Supplied data section start
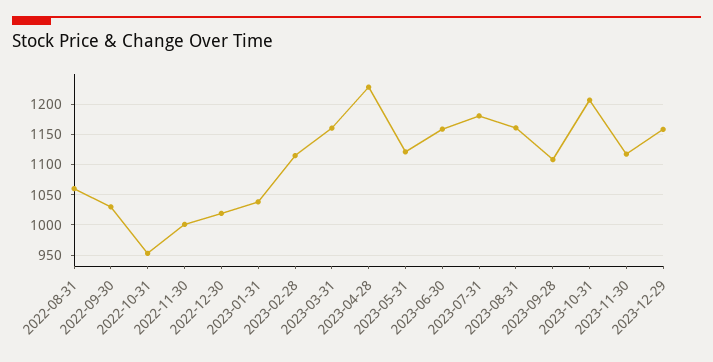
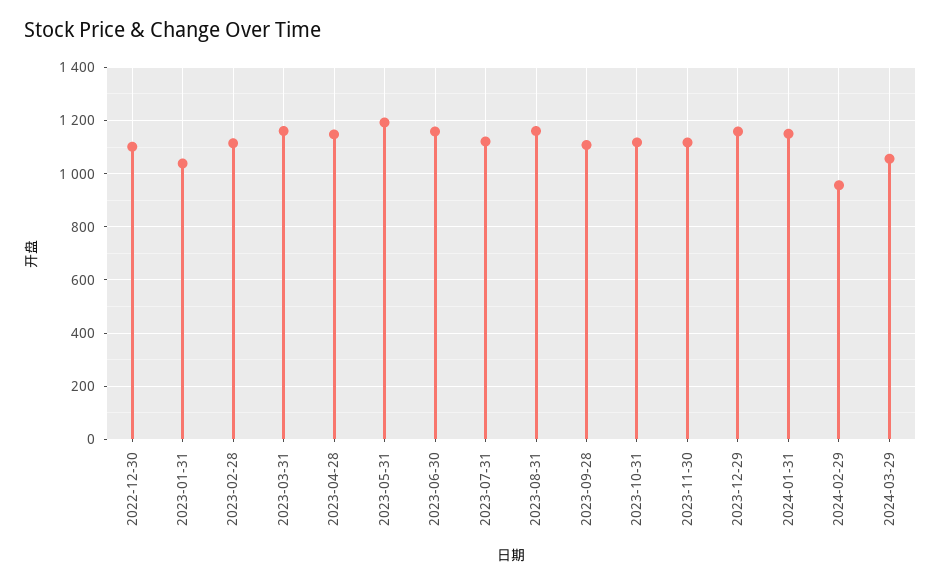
2022-08-31: 1060 -> none
2022-09-30: 1030 -> none
2022-10-31: 950 -> none
2022-11-30: 1000 -> none
2022-12-30: 1020 -> 1100
2023-04-28: 1230 -> 1150
2023-05-31: 1120 -> 1200
2023-07-31: 1180 -> 1125
2023-10-31: 1210 -> 1125
2024-01-31: none -> 1150
2024-02-29: none -> 950
2024-03-29: none -> 1050

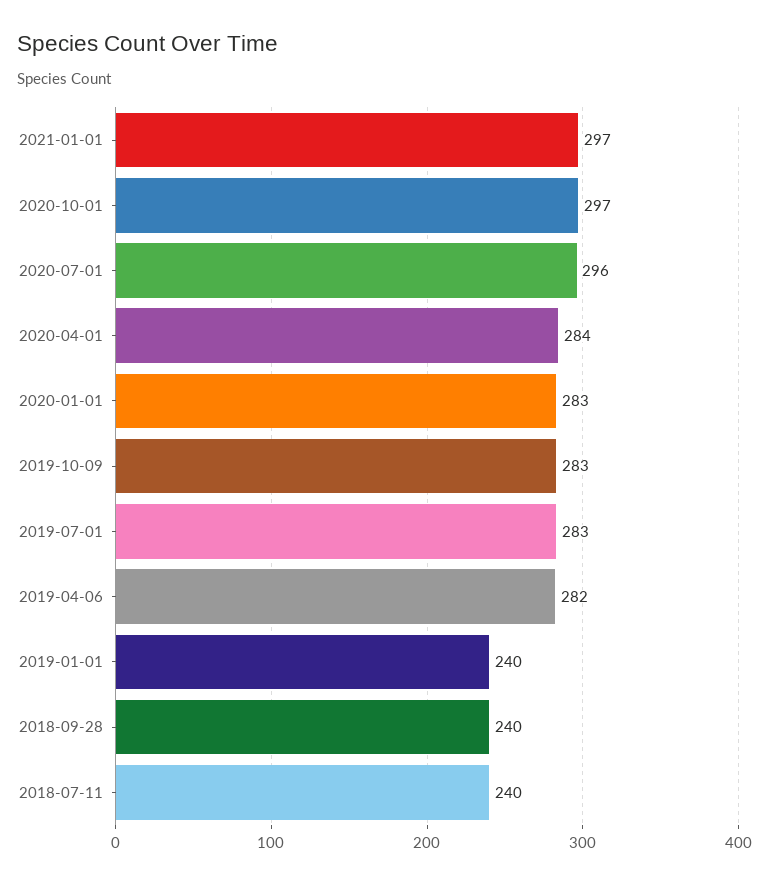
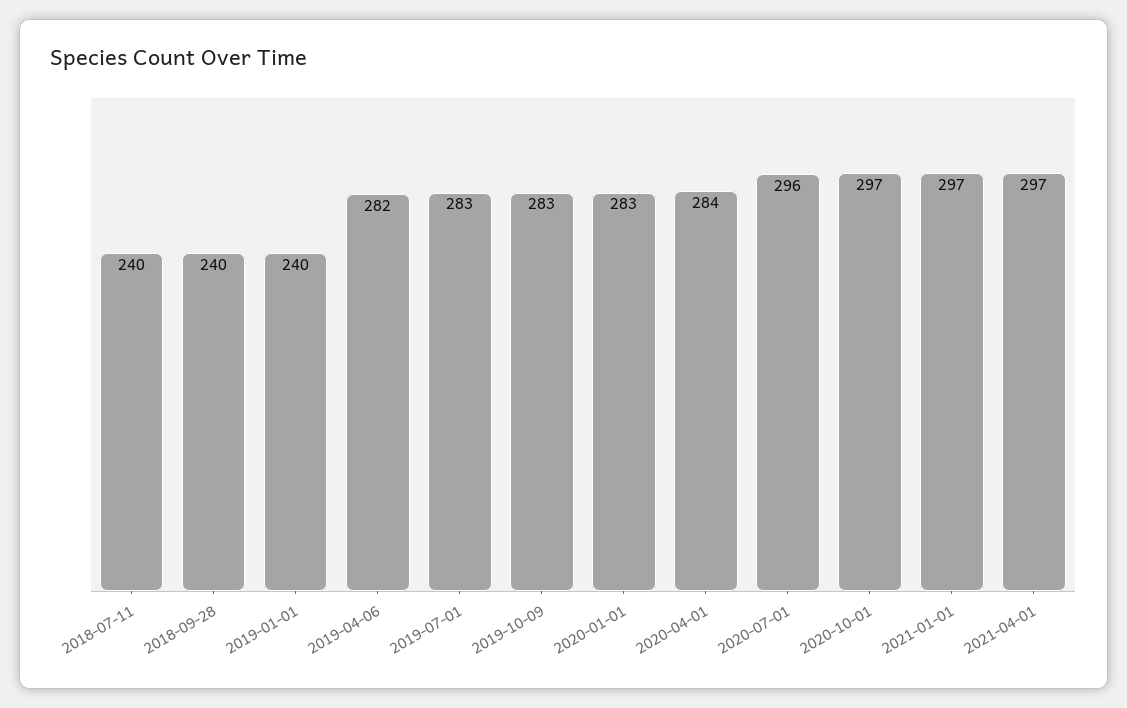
2021-04-01: none -> 297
Supplied data section end
### What this task involves
Your response must restate every record above exactly, with each picture omitted.

### Task answer
2022-08-31: 1060 -> none
2022-09-30: 1030 -> none
2022-10-31: 950 -> none
2022-11-30: 1000 -> none
2022-12-30: 1020 -> 1100
2023-04-28: 1230 -> 1150
2023-05-31: 1120 -> 1200
2023-07-31: 1180 -> 1125
2023-10-31: 1210 -> 1125
2024-01-31: none -> 1150
2024-02-29: none -> 950
2024-03-29: none -> 1050

2021-04-01: none -> 297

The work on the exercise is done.